Há
coisas que a memória apaga, na verdade nunca apaga, ela evita más lembranças.
Mas de repente aflora, e hoje me veio uma de doer, provocada por uma postagem de uma amiga de Bagé (RS, Brasil) no Facebook.
Aconteceu em 1992, um ano terrível para mim. Perdi Gilberto “Pato” Martins, meu mano querido de infância e de toda a vida, de Palmeira das Missões-Porto Alegre, tive eu, com as minhas mãos, que enfiá-lo numa gaveta do Cemitério João 23, até mais ver. Também perdi Regina Clara Simões Lopes, de Pelotas-Rio de Janeiro, amiga querida, culta e carinhosa, que me incentivou com meus contos meio malucos, ao trocarmos tantas cartas, dezenas, sinceras.

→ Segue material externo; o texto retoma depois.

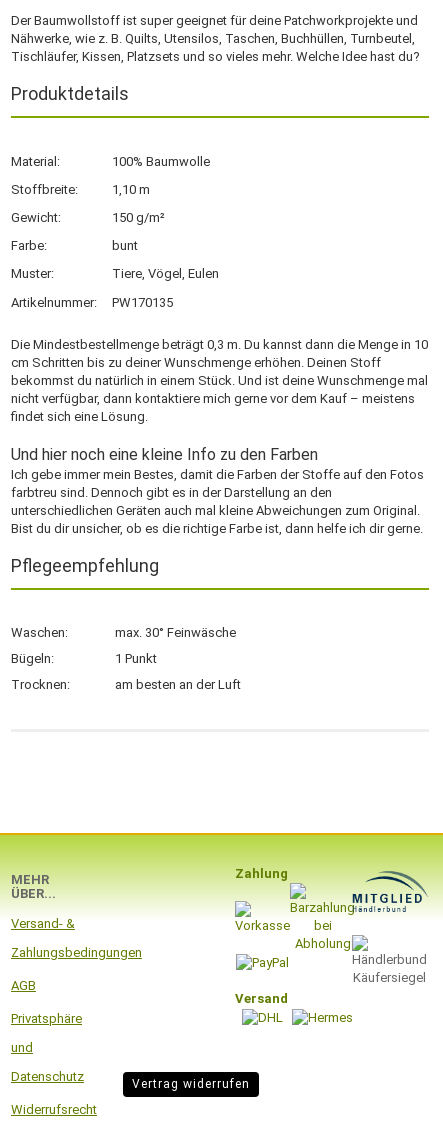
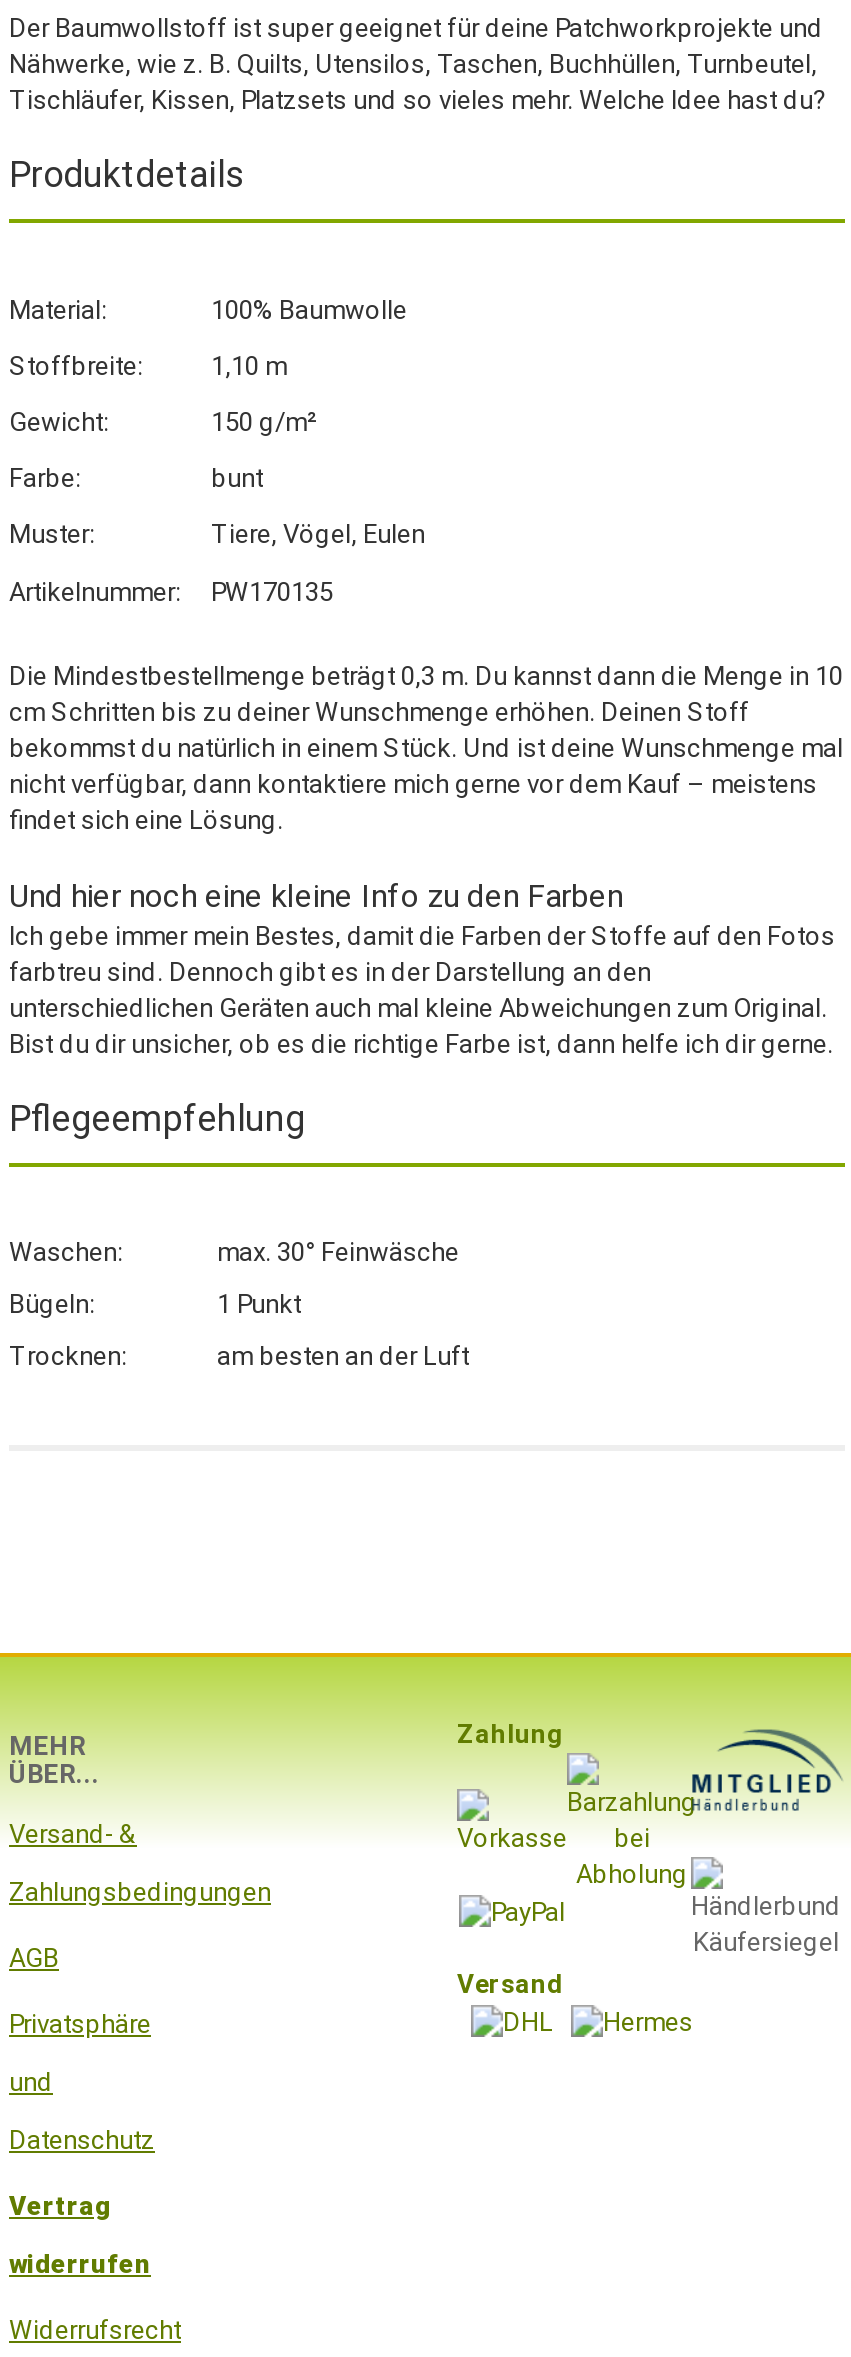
- Vertrag widerrufen

+ Vertrag
+ widerrufen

Ambos jovens demais para morrer.
Depois me separei da mulher, tendo filhas pequenas, que até hoje me
julgam mais ou menos mal por aquilo, enfim, uma tormenta que não acabava mais, até
o fim do ano, quando publiquei num jornal de Pelotas (RS), cidade que eu mal conhecia e me tratou melhor que a cidade onde eu tinha vivido 20 anos, no dia 31 de dezembro, por
obra de amigos queridos de Regina Clara, o desencanto com o ano que terminava,
falando muito mal de alguém, ofendendo-o, já que a Deus, se existe, não devemos
insultar, onde só na última linha se tomava conhecimento de quem se tratava,
dizia: “Até nunca mais, 1992”. A dona memória tem lá suas razões para evitar
lembrar aquele ano.
Numa noite de inverno muito fria desse malfadado ano, chuvisco gelado, de sobretudo preto e chapéu entrei muito puto num bar lotado na esquina da Rua da Olaria (que rebatizaram de Lima e Silva) com Lopo Gonçalves, lá dentro uma meninada tocando e outra meninada bebendo e ouvindo. Não, não era na Olaria, era José do Patrocínio com Lopo. De tão puto carregava um peso longo por dentro do paletó, em cima do coração, volume disfarçado pelo sobretudo, um bruto 38 com bala no cão. Os problemas eram muitos, também havia bandidos querendo me queimar, bandidos ricos, os criminosos que mandam em tudo, e esses não são homens que te pegam de frente. A sinceridade nos faz passar por cada uma...
Mas
naquele dia eu estava abatido por outra razão. Precisava tomar uns uísques,
ouvindo música de qualidade, não os lixos de rádios e tevês.
Os
músicos eram estudantes do Conservatório Palestrina. Era - não existe mais - um
bar pequeno. Não tinha lugar, mas os proprietários me conheciam e me ajeitaram
numa cadeirinha ao lado do grupo musical, a dose de uísque posta no chão, num
cantinho do minúsculo palco. Dali a pouco, entre uma música e outra, o mocinho
do violoncelo viu meus olhos cheios de lágrimas. O que foi, tchê, essa
tristeza?
Então
tive o desprazer de dar-lhes a notícia: Piazzolla tinha morrido.
Após
o impacto inicial, o barzinho inteiro rolou em lágrimas, a começar pelos
músicos, claro. Dos donos à moça esperta do outro lado não teve quem não chorasse, uns por contaminação, em mim rolavam, sem um gemido, estava ainda muito puto, mas melhor, com a moçada solidária junto. O menino do violino, nervoso, começou a remexer partituras, procurando obras
que treinavam, para trazer à vida o artista morto. Amanhecemos com a piazada
tocando Adiós Nonino.
Mal sabia eu que meus problemas estavam recém começando.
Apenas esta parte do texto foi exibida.